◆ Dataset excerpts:
▼▼▼
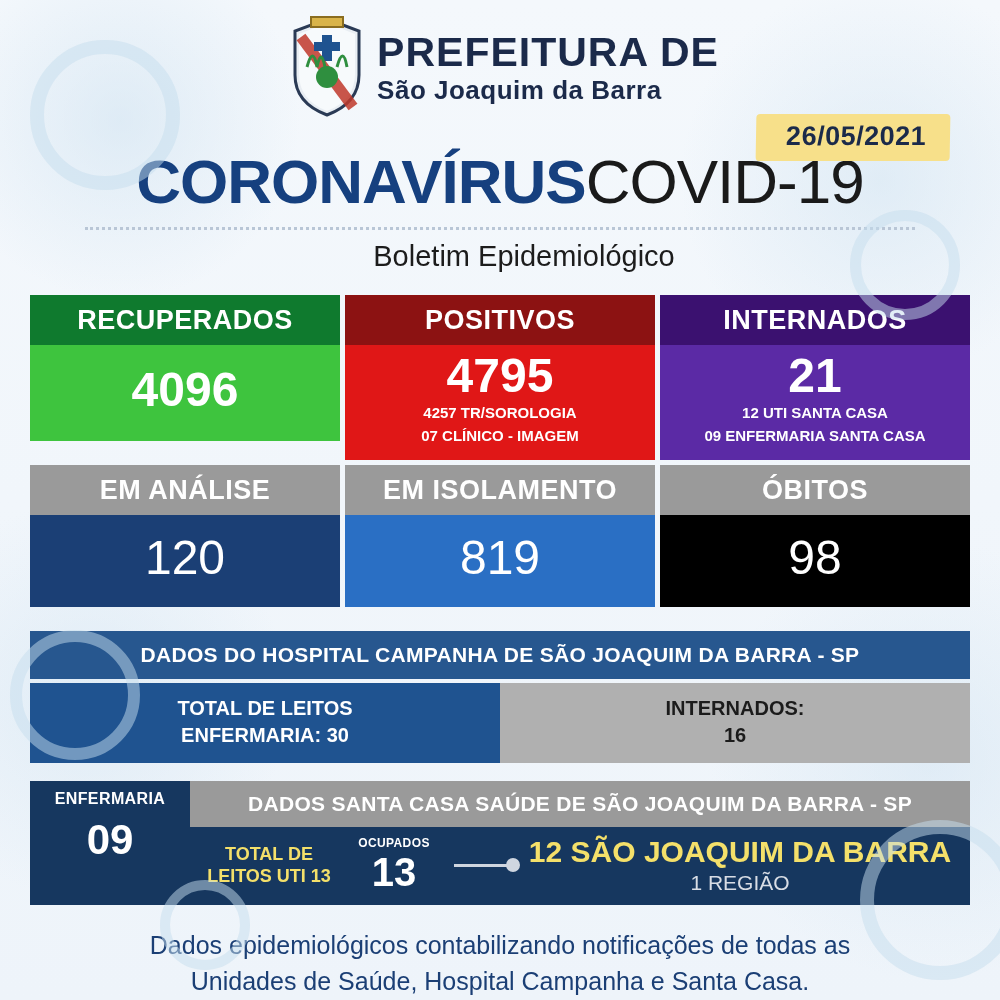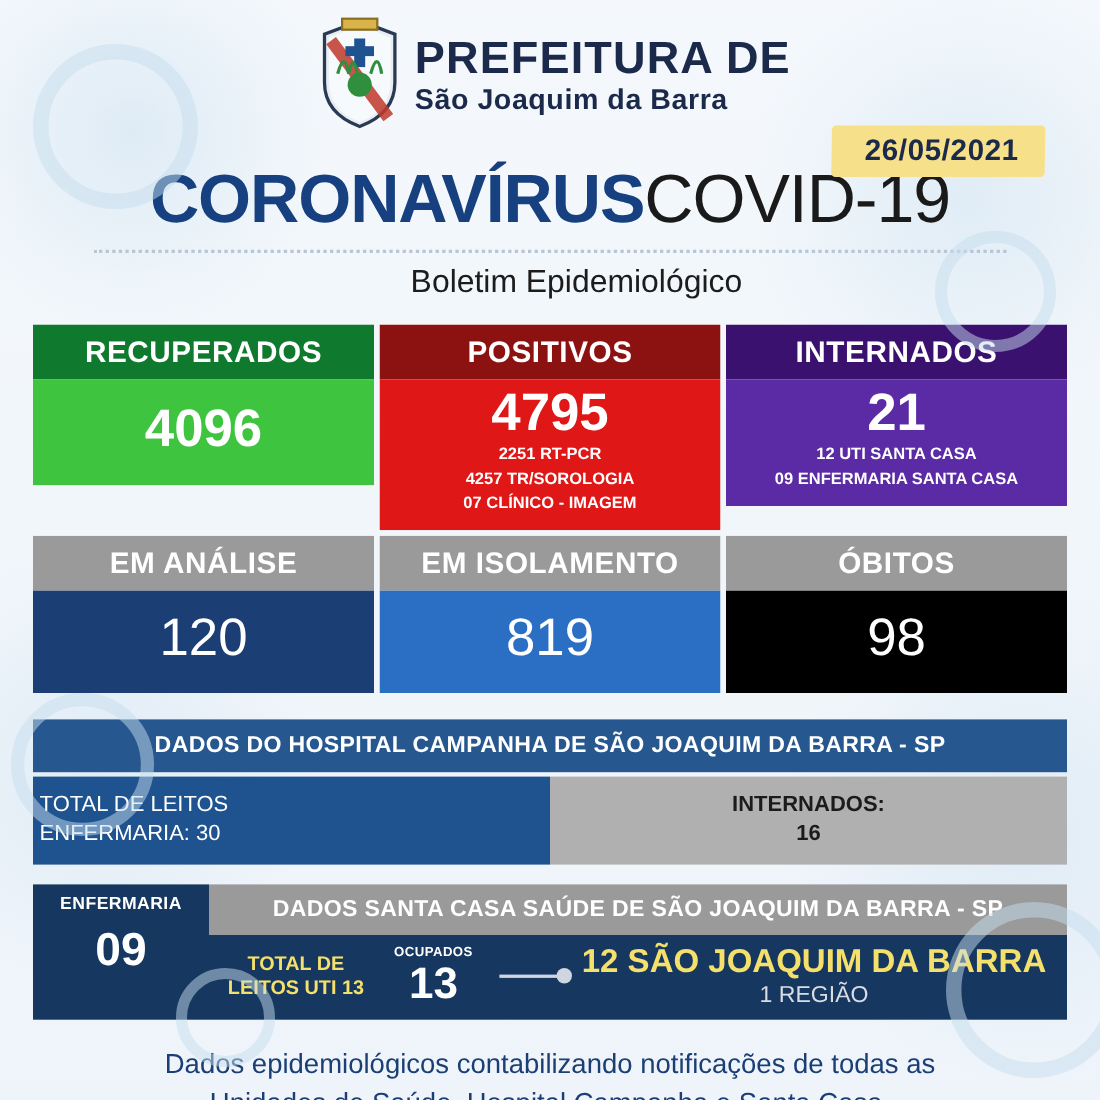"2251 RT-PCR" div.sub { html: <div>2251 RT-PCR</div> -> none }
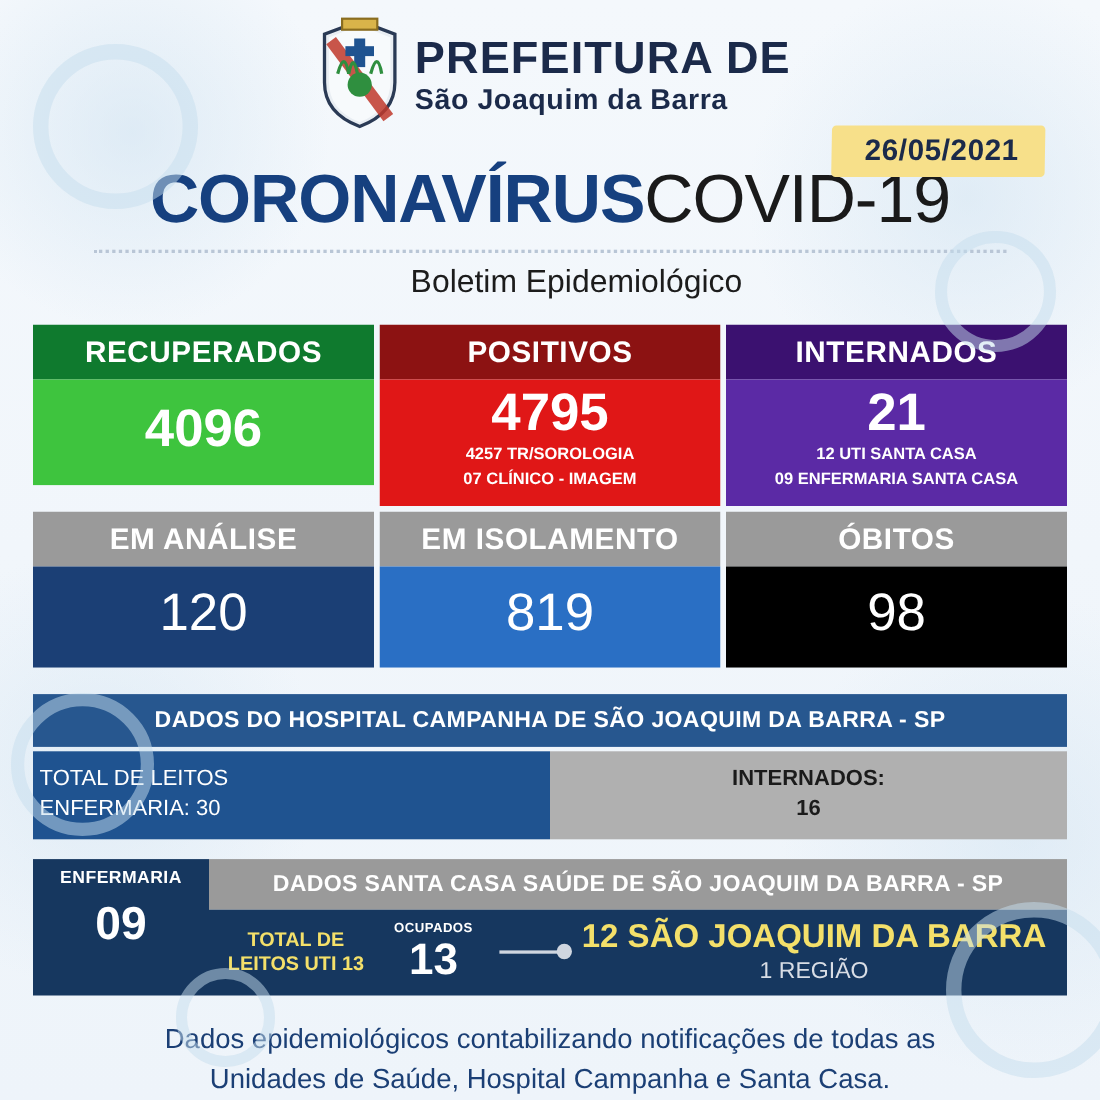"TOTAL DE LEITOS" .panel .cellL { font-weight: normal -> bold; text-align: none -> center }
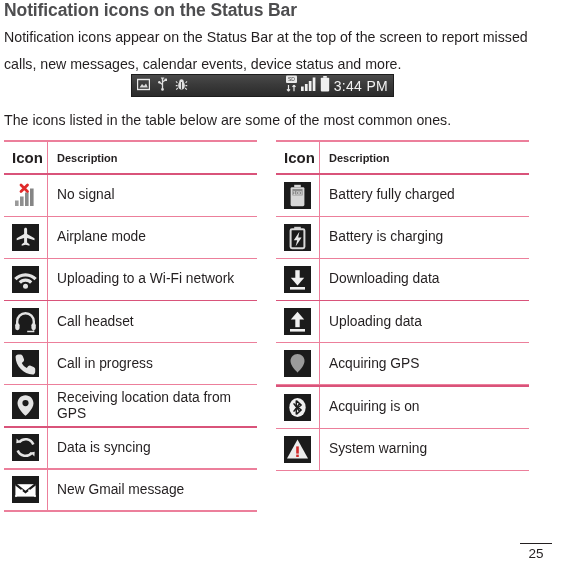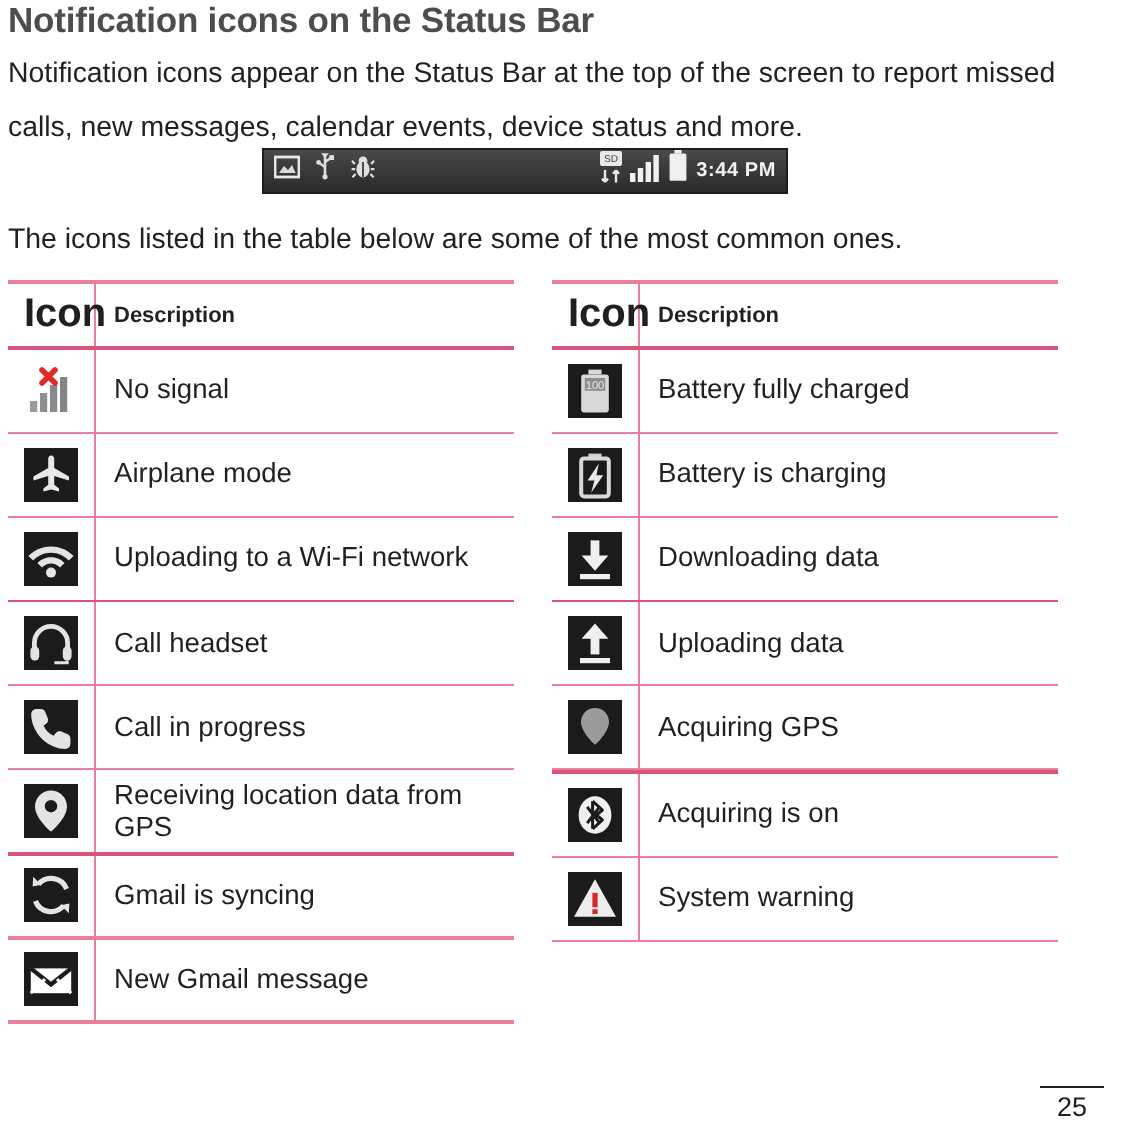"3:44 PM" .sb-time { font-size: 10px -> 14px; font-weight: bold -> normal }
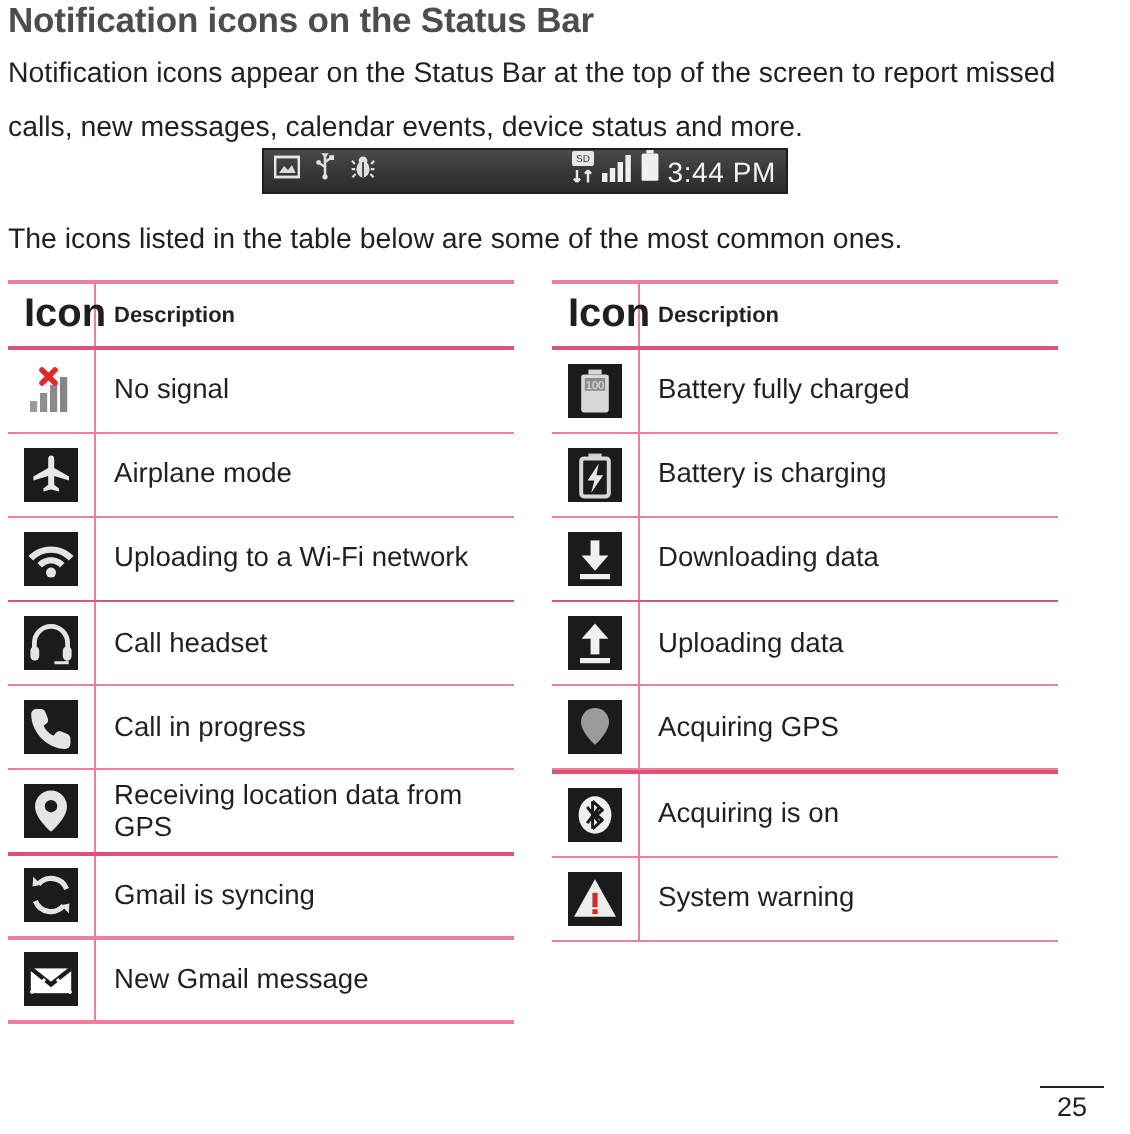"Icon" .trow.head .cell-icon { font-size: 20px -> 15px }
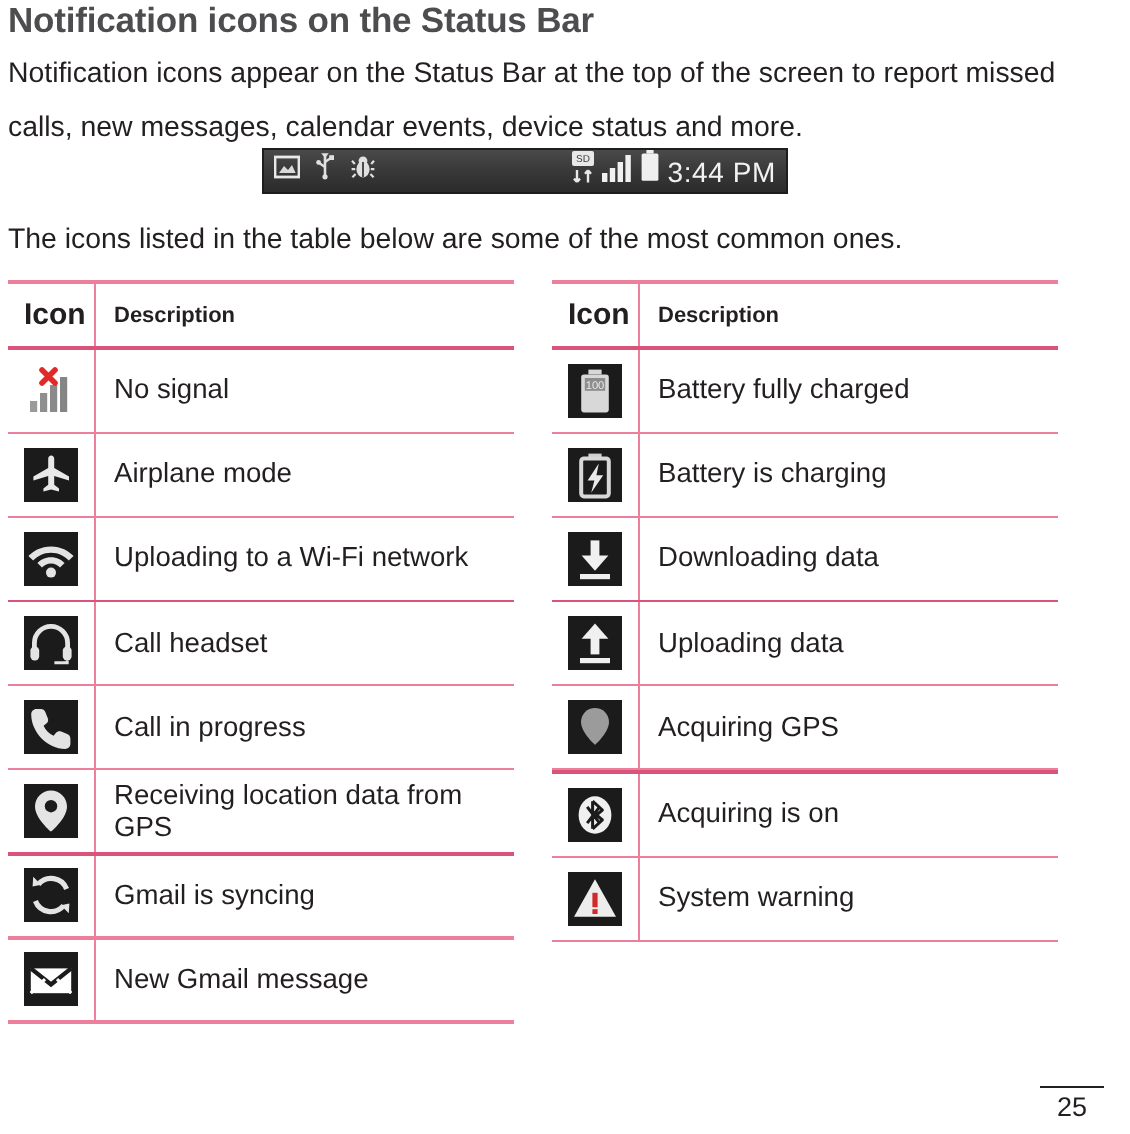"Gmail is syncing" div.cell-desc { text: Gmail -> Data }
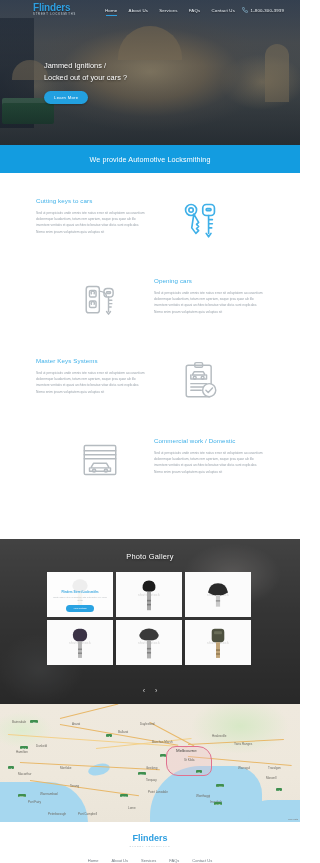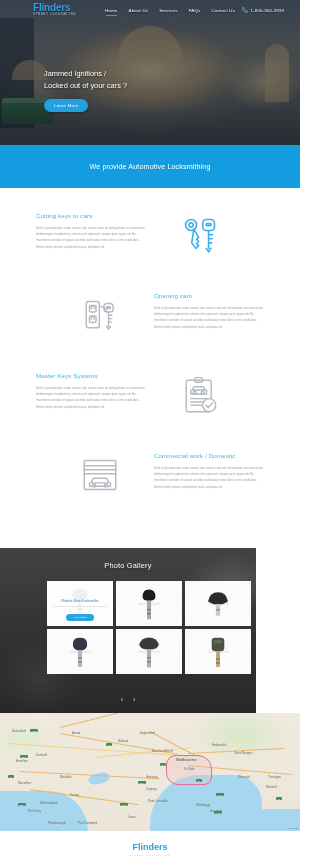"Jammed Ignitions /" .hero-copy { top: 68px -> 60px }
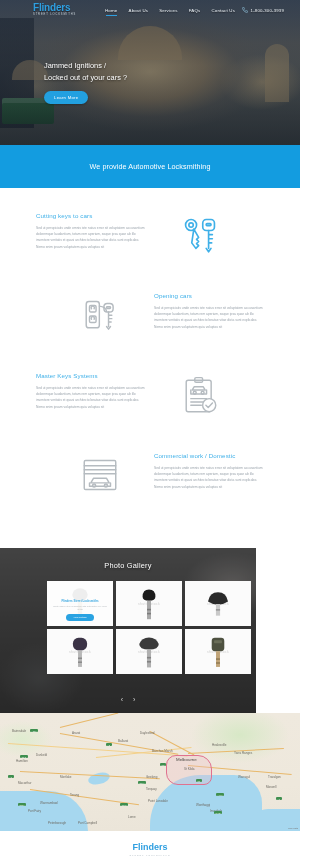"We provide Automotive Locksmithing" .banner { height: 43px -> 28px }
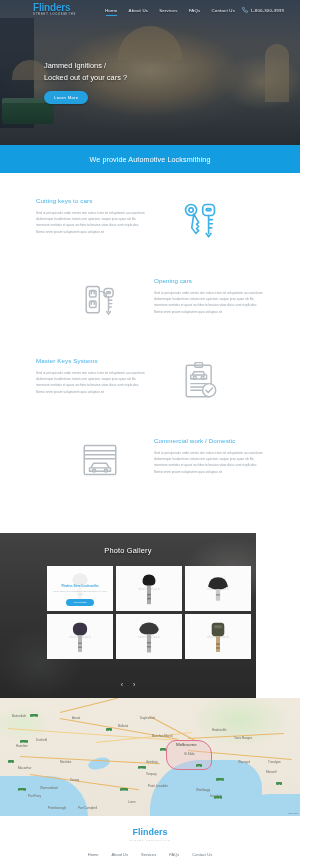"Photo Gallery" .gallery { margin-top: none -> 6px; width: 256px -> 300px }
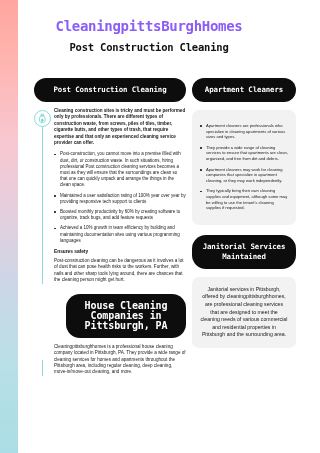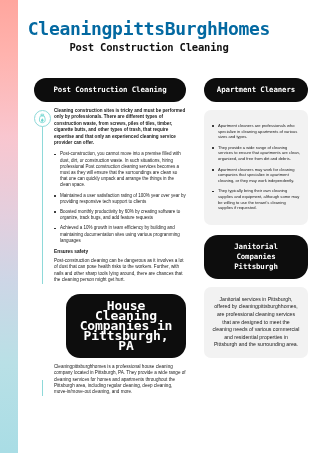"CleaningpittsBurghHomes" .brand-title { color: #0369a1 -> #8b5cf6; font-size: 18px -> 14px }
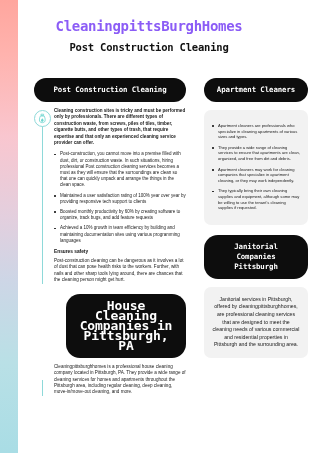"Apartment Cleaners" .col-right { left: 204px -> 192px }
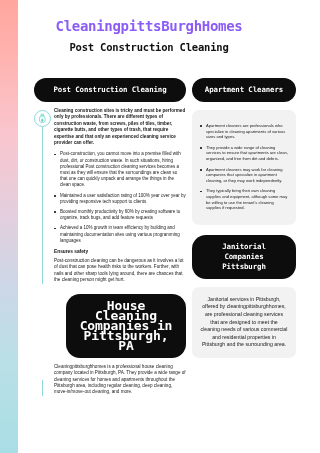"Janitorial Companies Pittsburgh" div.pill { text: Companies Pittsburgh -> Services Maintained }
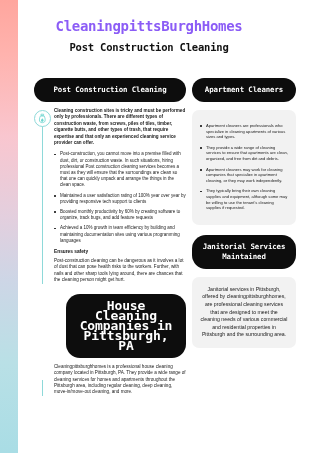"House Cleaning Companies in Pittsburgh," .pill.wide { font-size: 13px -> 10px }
▲▲▲
◆ Task to carry out:
Leave out the pictures and print each record exactly as it stands.

◆ Solved problem:
"2251 RT-PCR" div.sub { html: <div>2251 RT-PCR</div> -> none }
"TOTAL DE LEITOS" .panel .cellL { font-weight: normal -> bold; text-align: none -> center }
"3:44 PM" .sb-time { font-size: 10px -> 14px; font-weight: bold -> normal }
"Icon" .trow.head .cell-icon { font-size: 20px -> 15px }
"Gmail is syncing" div.cell-desc { text: Gmail -> Data }
"Jammed Ignitions /" .hero-copy { top: 68px -> 60px }
"We provide Automotive Locksmithing" .banner { height: 43px -> 28px }
"Photo Gallery" .gallery { margin-top: none -> 6px; width: 256px -> 300px }
"CleaningpittsBurghHomes" .brand-title { color: #0369a1 -> #8b5cf6; font-size: 18px -> 14px }
"Apartment Cleaners" .col-right { left: 204px -> 192px }
"Janitorial Companies Pittsburgh" div.pill { text: Companies Pittsburgh -> Services Maintained }
"House Cleaning Companies in Pittsburgh," .pill.wide { font-size: 13px -> 10px }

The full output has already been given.